Пришли санитары, увидели эту грязную игру и сразу приступили к пробитию серии буллитов. Стали бить всех зеков подряд, меня только не тронули, я был чист и спокойно доедал свою кашу. Потом всех психов потащили под душ обмывать кашу. После этого нас всех повели на прогулку. Я ходил по дворику и увидел, как из женского барака санитары вынесли кровать. К ней простынями была привязана совершенно голая женщина. Она крутила головой и громко кричала: «Спасите сына!» Недалеко от меня стоял санитар, маленького роста мужичок. Я подошел к нему, спросил:
– Что с ней?
– На пожаре у нее сын сгорел, она и помешалась.
Мы разговорились с санитаром, познакомились. Он был из женского отделения, звали Николай, сам родом из Омска, сроку пять лет. Его попросили поработать в дурдоме, он согласился, здесь уже второй год. Николаю я рассказал про свою жизнь начиная с детдома.
– А сюда попал за то, что в зоне зарубил двоих. Что теперь будет, Коля, не знаю, – продолжал я. – Но сумасшедшим себя не считаю.

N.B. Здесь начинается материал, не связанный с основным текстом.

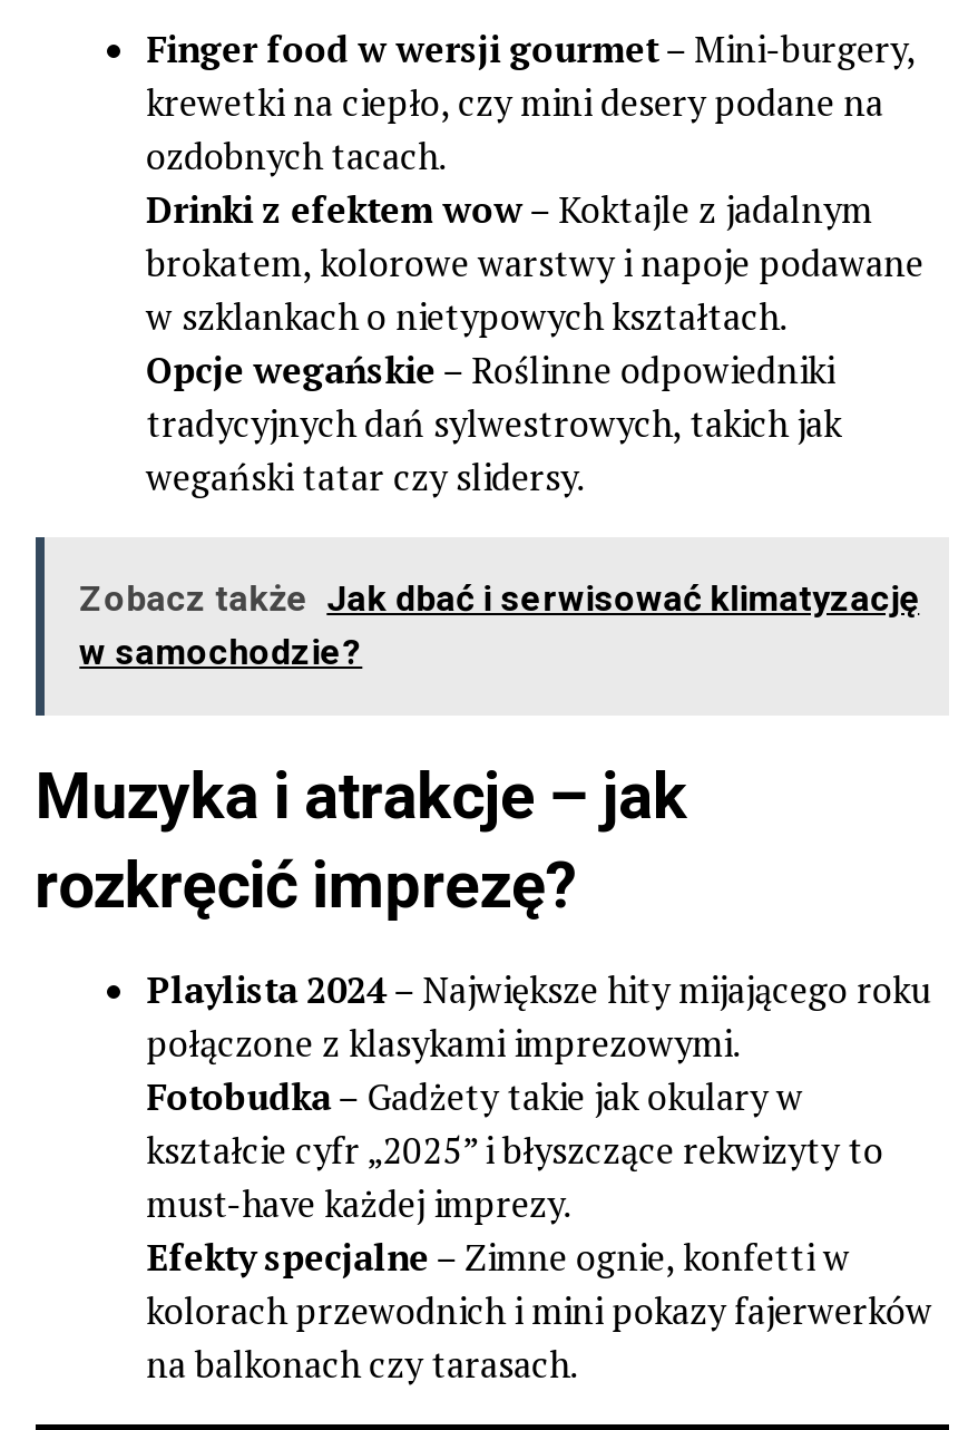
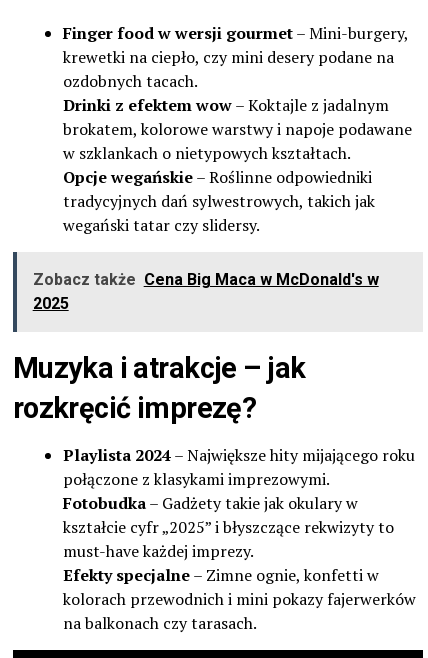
[80,577,919,673] Zobacz także Jak dbać i serwisować klimatyzację | w samochodzie? -> [33,270,379,313] Zobacz także Cena Big Maca w McDonald's w | 2025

Коля посмотрел на меня и ответил:
– Всех, кто совершает в зоне тяжкие преступления, привозят сюда на обследование, а потом опять отправляют в зону.
Мои санитары водили меня по больнице сдавать анализы, на рентген. Коля попросил моих санитаров не трогать меня; сказал, что я вполне нормальный.
В сумасшедшем отделении постоянно что-нибудь случалось. Как-то на прогулке один больной кинулся на санитара, схватил того мертвой хваткой и держал в своих объятиях. Другие санитары пытались оттащить больного. Бесполезно. Стали бить, тоже бесполезно. Оказалось, у того был приступ. Когда приступ прошел, больной сам отпустил санитара. Санитары затащили больного в туалет и били до тех пор, пока не убили. Когда у санитаров прошел приступ гнева, они видят: дело плохо, больной уже не дышит. Потащили его в палату, положили на кровать и, пока еще не остыл, давай ставить ему на спину стеклянные банки от простуды. Помогло? Нет, больной как не дышал, так и продолжал не дышать, поскольку был мертв. Зато спина у бедолаги стала синяя-пресиняя и не отличишь, где синяки от побоев, а где кругляки от банок. Вот она, сила советской медицины!
Пришел врач в палату, спросил:
– Что с ним?
– Да вот, попросил банки ему поставить. Приходим, а он умер. Неужели от банок такое может быть? – сказал один санитар с чувством выполненного долга и удивленно пожимая плечами.